I am very happy to address the right hon. Lady’s first point about consensus. As she knows, I am a moderate person who is keen on consensus. I very much look forward to sharing the Labour party’s views this morning on the unemployment figures. Unemployment is now down to its lowest level since the early ‘70s. There are many Members of this House who were not born when unemployment was as low as this Government have made it. I would hope that, in the course of her questions, she can bring herself actually to welcome lower unemployment. On the substance of her question—as she knows—we are seeking a good deal for Britain that will enable us to trade as freely as possible with the European Union to protect our prosperity at the same time as getting trade deals with other important markets around the world. In the past week alone, both the United States and Australia have said that they would like to sign trade deals with Britain as fast as possible. I am happy to report to her that negotiations are going well and that her fear of no deal is probably overstated.
If the First Secretary of State wants to talk about unemployment, let me ask him this: will he publish the Treasury’s assessment of the impact that a no deal outcome would have on jobs and growth in Britain? Will he publish that today—I don’t think so. Let us continue. If he will not tell the House—[Interruption.]
Order. The right hon. Lady must be heard, and she will be, as will the First Secretary of State. Members must calm themselves.

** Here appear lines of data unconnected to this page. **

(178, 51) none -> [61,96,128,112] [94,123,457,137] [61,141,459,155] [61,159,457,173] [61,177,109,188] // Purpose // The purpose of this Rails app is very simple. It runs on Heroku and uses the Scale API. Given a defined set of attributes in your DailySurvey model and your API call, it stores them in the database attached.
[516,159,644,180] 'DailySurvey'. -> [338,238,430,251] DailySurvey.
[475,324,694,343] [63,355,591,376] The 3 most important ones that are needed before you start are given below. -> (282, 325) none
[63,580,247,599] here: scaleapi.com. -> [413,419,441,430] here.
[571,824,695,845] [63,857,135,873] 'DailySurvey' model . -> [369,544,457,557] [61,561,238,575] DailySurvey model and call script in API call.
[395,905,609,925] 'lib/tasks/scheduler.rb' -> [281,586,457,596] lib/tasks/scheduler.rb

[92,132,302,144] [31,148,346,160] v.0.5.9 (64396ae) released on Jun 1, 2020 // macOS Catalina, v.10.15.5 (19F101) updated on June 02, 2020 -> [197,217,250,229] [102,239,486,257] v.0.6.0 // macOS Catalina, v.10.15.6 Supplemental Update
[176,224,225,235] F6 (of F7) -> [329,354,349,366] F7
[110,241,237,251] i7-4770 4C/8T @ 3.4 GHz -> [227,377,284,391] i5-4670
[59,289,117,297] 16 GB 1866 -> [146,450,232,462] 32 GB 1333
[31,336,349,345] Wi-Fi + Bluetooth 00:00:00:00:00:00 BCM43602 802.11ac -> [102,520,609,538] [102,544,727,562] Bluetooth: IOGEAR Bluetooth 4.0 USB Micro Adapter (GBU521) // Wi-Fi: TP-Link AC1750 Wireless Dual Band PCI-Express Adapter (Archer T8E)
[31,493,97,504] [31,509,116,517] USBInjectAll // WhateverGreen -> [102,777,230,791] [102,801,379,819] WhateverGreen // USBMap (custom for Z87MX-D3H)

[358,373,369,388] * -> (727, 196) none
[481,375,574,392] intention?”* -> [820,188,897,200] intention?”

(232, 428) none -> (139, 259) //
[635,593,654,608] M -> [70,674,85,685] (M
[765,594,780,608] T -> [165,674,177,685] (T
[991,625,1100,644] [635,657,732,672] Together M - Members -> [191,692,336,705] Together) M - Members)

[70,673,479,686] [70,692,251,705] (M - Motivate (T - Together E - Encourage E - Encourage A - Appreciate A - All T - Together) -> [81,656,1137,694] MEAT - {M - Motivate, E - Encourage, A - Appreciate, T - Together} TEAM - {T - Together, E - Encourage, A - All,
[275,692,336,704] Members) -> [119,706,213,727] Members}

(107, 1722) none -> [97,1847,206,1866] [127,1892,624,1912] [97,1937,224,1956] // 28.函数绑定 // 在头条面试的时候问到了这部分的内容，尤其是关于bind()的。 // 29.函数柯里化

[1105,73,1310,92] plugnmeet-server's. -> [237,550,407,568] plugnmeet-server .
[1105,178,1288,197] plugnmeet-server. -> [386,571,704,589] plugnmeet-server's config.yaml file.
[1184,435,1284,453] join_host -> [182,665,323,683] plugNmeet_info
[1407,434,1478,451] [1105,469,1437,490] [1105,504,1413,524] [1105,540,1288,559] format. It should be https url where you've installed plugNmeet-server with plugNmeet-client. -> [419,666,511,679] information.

If the First Secretary of State will not tell the House what no deal means, can he at least clear up the confusion over whether a plan for no deal actually exists? Yesterday, the Foreign Secretary told me that, indeed, there was no plan for no deal. Two hours later, No. 10 fought back and said that there was a plan. [Interruption.] The Brexit Secretary might be laughing, but I am turning to him next. He was so busy fighting with himself that, on
The right hon. Lady says that she is happy to talk about unemployment; I notice that she cannot bring herself to welcome falling unemployment figures. We will clearly have to try harder to establish consensus on what I would hope would genuinely unite both sides of the House.
On the issue of the report, the Office for Budget Responsibility is publishing its fiscal risks report tomorrow. If the right hon. Lady can be patient, she will see the report that she wants.
So let us be clear: the First Secretary seems to be saying that no deal is still on the table, but he will not say what it means; and that there is a no deal contingency plan, but he is not going to publish it. This really is two steps forward and two steps back. After all, if the Government seriously want open, cross-party debate about the best way forward for Brexit, surely they have to spell out what all the options look like.
Can the First Secretary at least provide some clarity on one issue? Let us try to make some progress today. He has said repeatedly that we want to avoid a cliff edge Brexit, but under a no deal scenario, he knows that that must be impossible. The Prime Minister can hardly storm out of the negotiating room saying that she will not accept the deal, and then pop her head round the door again and say can she have two more years to prepare. That is not how it works. Does the First Secretary accept that no deal also means no transitional arrangements?
Let me try even harder to establish consensus with the right hon. Lady. I think we both want a deal; I hope she will agree to that—that she wants a deal at the end of this. The reason why I am optimistic that, because of our negotiating stance and the position set out by the Prime Minister, we will get a deal, is that we have, for example, made a fair and realistic offer about citizenship to try to remove that problem from the equation.
That is a first indication of how we will approach these negotiations. We approach them in a positive state. We believe that it is in the interests of not just Great Britain but the other member states of the European Union to reach a deal with one of their biggest trading partners. It is in everyone’s interests to reach this deal. Frankly, the right hon. Lady has so far said nothing constructive that might contribute to a deal, but I will give her another chance.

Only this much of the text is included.